The term first appears in a map of the Papal States, in which a land in Campagna e Marittima province is named Ciociarìa. The variant Cioceria has been used since the 18th century. The name comes from the derogatory term, in Roman dialect applied to some poor shepherds because of their footwear, called in Roman dialect ciocie. These shoes, which were widespread among the poorest shepherds of much of Southern and Southeast Europe, were subsequently used in the province of Frosinone only by folklore groups and for touristic initiatives.

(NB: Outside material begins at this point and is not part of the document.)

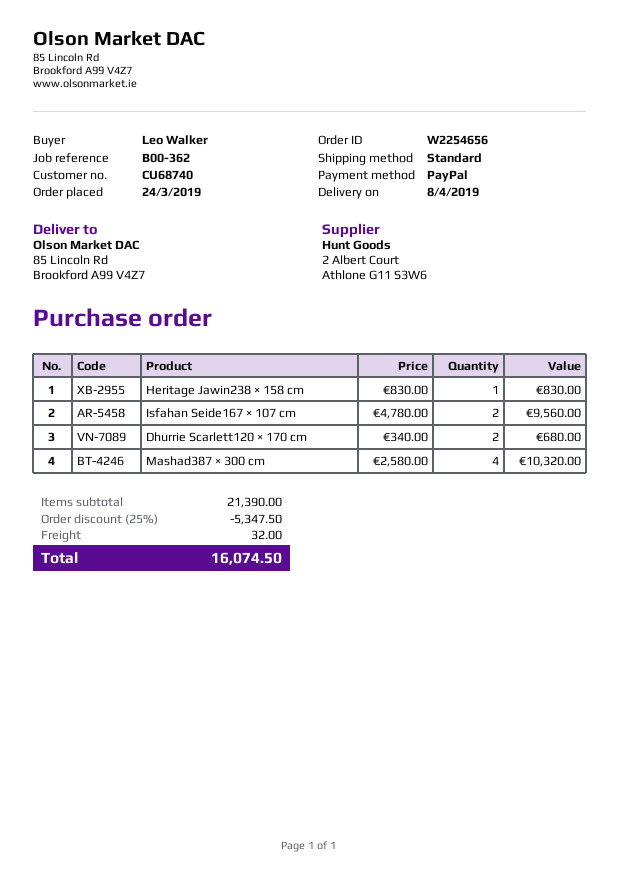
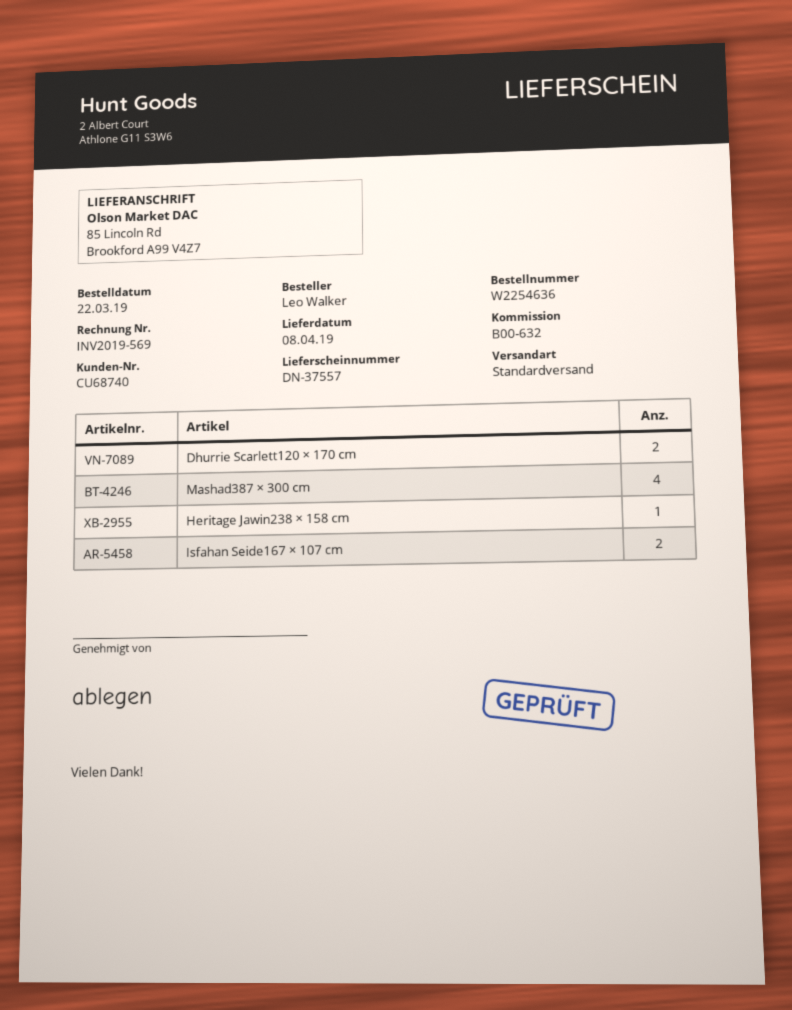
order number: W2254656 -> W2254636
order date: 2019-03-24 -> 2019-03-22
reference: B00-362 -> B00-632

== Geography and historical names ==
Until the Fascist era, there were no official publications that imposed the term on the territories of the current province of Frosinone, the term, however rare, was used during the nineteenth century in a rather varied way with respect to geographical areas. In 1861, Franco Mistrali applied the term for example to the brigands of Sabina and not of Lazio. The correct geographic term for the northern area of the province of Frosinone is Valle del Sacco (or Middle Valle Latina (Latin Valley)). The area inhabited by the Hernici was known in Latin as ager Hernicus.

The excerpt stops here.